May also include the distribution frequency of the entropy of the immediate of entrance, for the immediate of entrance
Here is omitted for the acquisition methods of the distribution frequency of entropy, described in previous step S410.
Step S310 is to utilize infection type virus identification model to examine based on the features described above vector extracted
Survey whether file to be detected is infection type virus document, namely detect file to be detected the most infected
Type virus infects.
The embodiment of the present application by extract file to be detected characteristic vector, described characteristic vector include into
The instruction frequency of code of mouthful point, also includes: Structural Characteristics that easy infected type virus infects and/
Or the distribution frequency of the entropy of the immediate of entrance, utilize and carry out engineering based on described characteristic vector
The infection type virus identification model that acquistion is arrived, detecting described file to be detected according to described characteristic vector is
No for infection type virus document.Which overcome manual analysis identification and manually start rule cost of labor height
Problem, and should infection type method for detecting virus based on infection type virus identification model substantially increase
Detection speed, and can effectively detect unknown infection type virus.
Based on the thinking that said method is same, the embodiment of the present application also provides for a kind of for detecting infection type
The device of virus, as shown in Figure 8, for this device one example structure schematic diagram, this device master
Including:
For extracting the unit 80 of the characteristic vector of file to be detected;Described characteristic vector includes: entrance
The instruction frequency of the code of point, hereinafter referred to as characteristic vector pickup unit 80;
Carry out, based on described characteristic vector, the infection type virus identification mould that machine learning obtains for utilizing
Type detects, according to described characteristic vector, the unit whether described file to be detected is infection type virus document
81, hereinafter referred to as virus detection element 81.

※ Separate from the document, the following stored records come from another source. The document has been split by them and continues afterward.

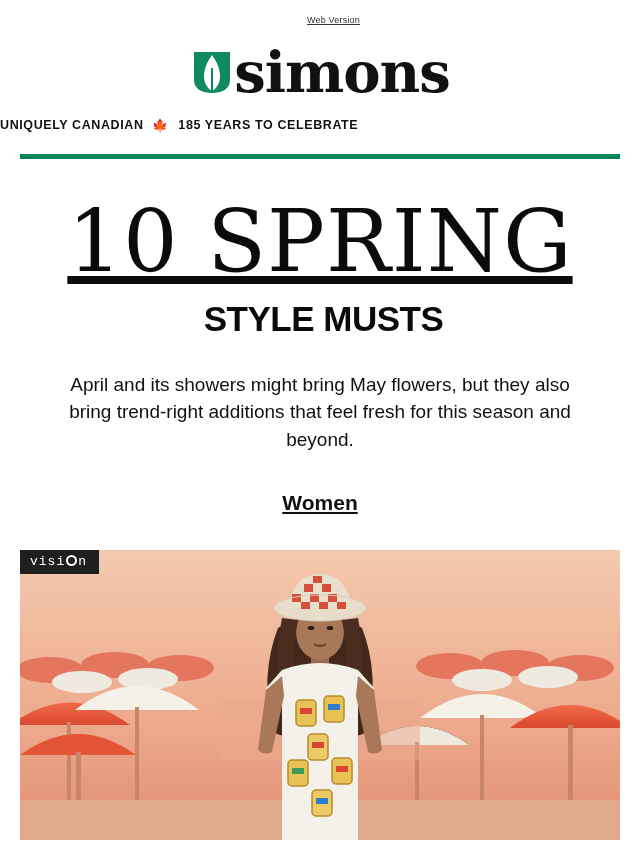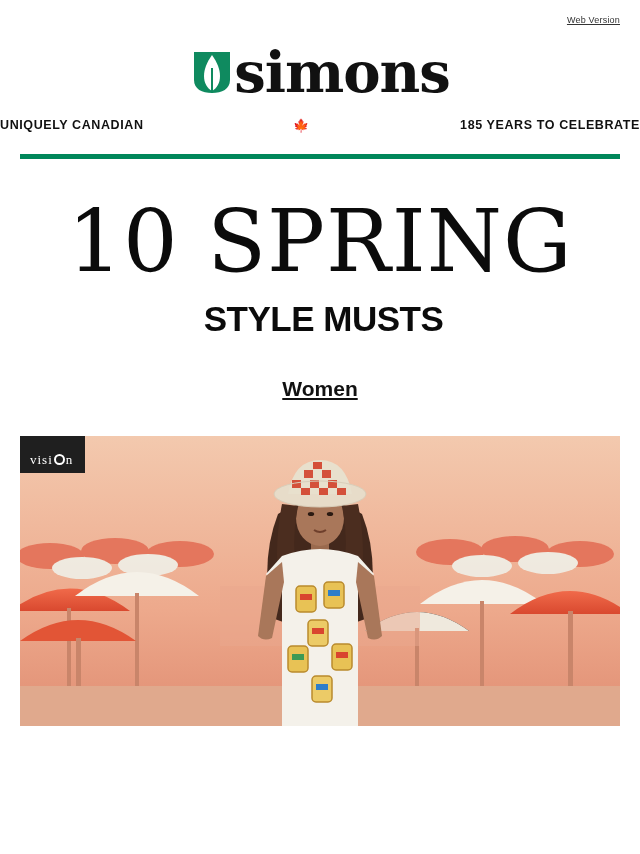--- a/index.html
+++ b/index.html
@@ -19,21 +19,21 @@
     height: 854px;
     position: relative;
     background: #ffffff;
   }
 
   
   .webversion-row {
     height: 40px;
     display: flex;
     align-items: center;
-    justify-content: flex-end;
+    justify-content: center;
     padding-right: 20px;
     box-sizing: border-box;
     padding-left: 47px;
   }
   .webversion-link {
     font-size: 9px;
     color: #333333;
     text-decoration: underline;
     letter-spacing: 0.2px;
   }
@@ -62,21 +62,21 @@
   
   .tagline {
     margin-top: 18px;
     text-align: center;
     font-size: 12.5px;
     font-weight: bold;
     letter-spacing: 0.6px;
     color: #111111;
     display: flex;
     align-items: center;
-    justify-content: space-between;
+    justify-content: flex-start;
     gap: 9px;
   }
   .maple {
     color: #111111;
     font-size: 13px;
     line-height: 1;
   }
 
   
   .green-rule {
@@ -88,20 +88,21 @@
   
   .headline {
     margin-top: 42px;
     text-align: center;
     font-family: "DejaVu Serif", serif;
     font-size: 86px;
     line-height: 0.95;
     letter-spacing: 1px;
     color: #0b0b0b;
     font-weight: normal;
+    text-decoration: underline;
   }
   .subhead {
     margin-top: 16px;
     text-align: center;
     font-family: "Liberation Sans", sans-serif;
     font-size: 35px;
     font-weight: bold;
     letter-spacing: -0.5px;
     color: #0b0b0b;
     padding-left: 7px;
@@ -149,22 +150,22 @@
     height: 290px;
   }
   .vision-badge {
     position: absolute;
     top: 0;
     left: 0;
     background: #1f1f1f;
     color: #ffffff;
     font-size: 13px;
     letter-spacing: 1px;
-    padding: 16px 12px 5px 10px;
-    font-family: Liberation Serif, serif;
+    padding: 4px 12px 5px 10px;
+    font-family: Liberation Mono, monospace;
   }
   .vision-badge .eye {
     display: inline-block;
     width: 7px;
     height: 7px;
     border-radius: 50%;
     border: 2px solid #ffffff;
     vertical-align: middle;
     margin: 0 1px;
     position: relative;
@@ -195,20 +196,21 @@
     <span>UNIQUELY CANADIAN</span>
     <span class="maple">🍁</span>
     <span>185 YEARS TO CELEBRATE</span>
   </div>
 
   <div class="green-rule"></div>
 
   <div class="headline">10 SPRING</div>
   <div class="subhead">STYLE MUSTS</div>
 
+  <div class="body-copy">April and its showers might bring May flowers, but they also bring trend-right additions that feel fresh for this season and beyond.</div>
 
   <div class="nav-links">
     <div class="nav-cell">
       <a href="#" class="nav-link">Women</a>
     </div>
   </div>
 
   <div class="hero">
     <svg class="hero-svg" viewBox="0 0 600 290" preserveAspectRatio="xMidYMid slice" xmlns="http://www.w3.org/2000/svg">
       <defs>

Below the function of said two units is described in further detail.
Likely revising due to infection type virus must be through flow process, therefore, and the embodiment of the present application characteristic vector
Extraction unit 80 can be used as infection type Viral diagnosis by extracting the instruction frequency of the code of entrance
Characteristic vector, thus identify infection type virus to whether revising through flow process.Therefore, the application one
Plant the structure of this this feature vector extraction unit 80 of embodiment as shown in Figure 9, can farther include
Following subelement is for extracting the instruction frequency of the code of this entrance:
For using depth-first principle to begin stepping through the function of designated depth from entrance, until institute time
The instruction number that the function gone through is comprised reaches the subelement 801 till specified quantity, hereinafter referred to as enters
Subelement 801 is extracted in mouth point instruction;
For adding up the frequency of occurrences of all instructions that the function traveled through is comprised, obtain entrance
The subelement 802 of the instruction frequency of code, hereinafter referred to as entry point instruction frequency statistics subelement 802.
Wherein, the instruction frequency of the code that entry point instruction extraction subelement 801 extracts entrance needs elder generation
Navigate to entrance, and extract the instruction of entrance.The entry point instruction that the embodiment of the present application provides carries
The method of instruction taking the code that subelement 801 extracts entrance includes:
Use depth-first principle, begin stepping through the function of designated depth from entrance, until being traveled through
The instruction number that comprised of all functions reach specified quantity till.
The schematic diagram of concrete traversal method as shown in Figure 5, the instruction generation of decompiling entrance one by one
Code, the point of each represented by circles is the position redirecting function call place, respectively with c1, c2, c3 ...
Representing, using depth-first principle to begin stepping through from c1, run into call function, depth value adds 1, and
Enter function;If depth value reaches designated value (i.e. designated depth), such as, arrive prescribed depth value 4,
Then to running into call function, its depth value no longer adds 1, only records function name, and does not enter function,
Until the instruction in all functions traveled through reaches specified quantity, such as 2000, then travel through.
The order of the point that entrance employing depth-first principle in Fig. 5 travels through according to this be should be: c1-c2-c4-c8.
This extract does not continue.